:: Exercise aim ::
The entries must be set down again word for word; no pictures belong in the copy.

[Web page revision data]
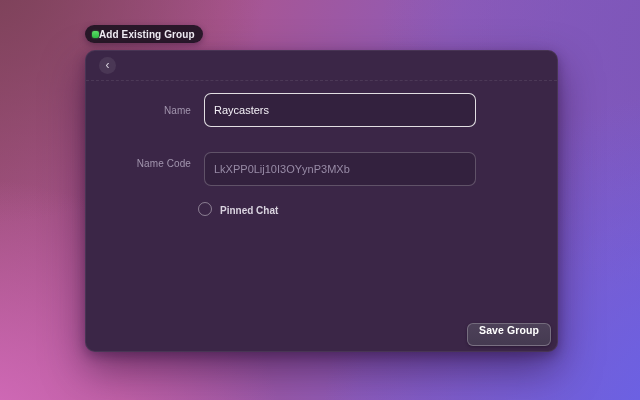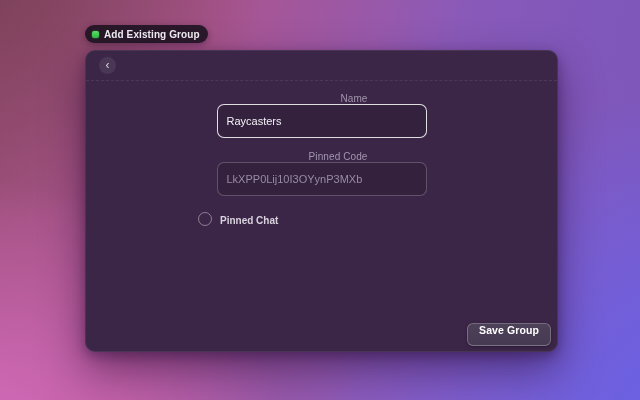"Add Existing Group" .badge { gap: 5px -> none }
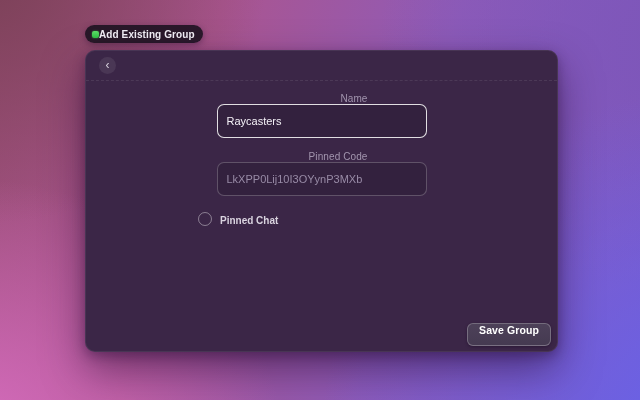"Name" .row { flex-direction: column -> none }
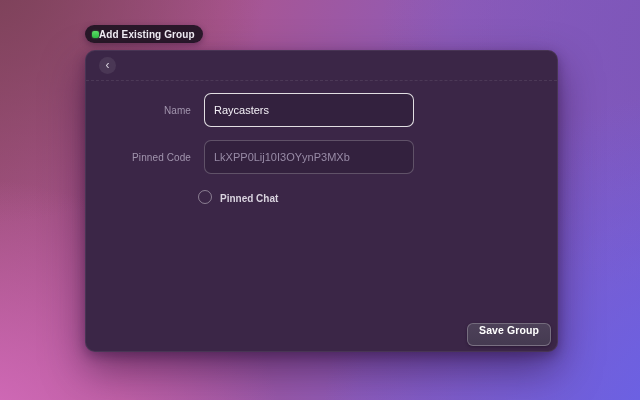"Raycasters" .field { width: 210px -> 272px }
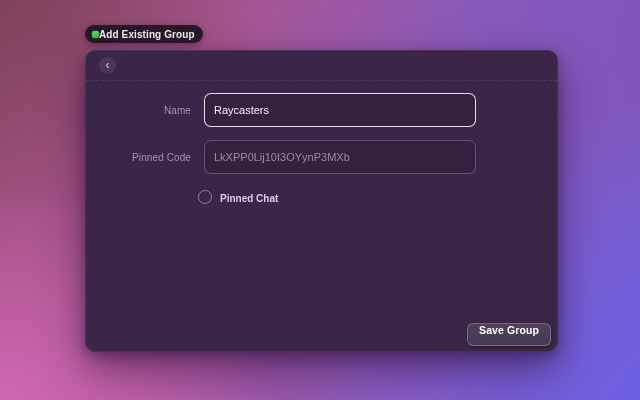"Pinned Code" div.lbl { text: Pinned -> Name }
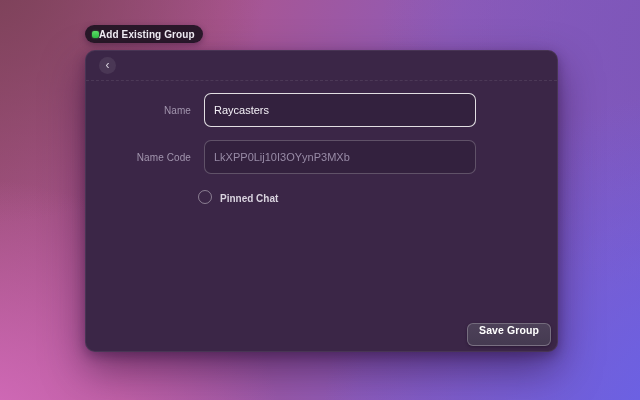"LkXPP0Lij10I3OYynP3MXb" .field.dim { margin-top: none -> 12px }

:: Written answer ::
"Add Existing Group" .badge { gap: 5px -> none }
"Name" .row { flex-direction: column -> none }
"Raycasters" .field { width: 210px -> 272px }
"Pinned Code" div.lbl { text: Pinned -> Name }
"LkXPP0Lij10I3OYynP3MXb" .field.dim { margin-top: none -> 12px }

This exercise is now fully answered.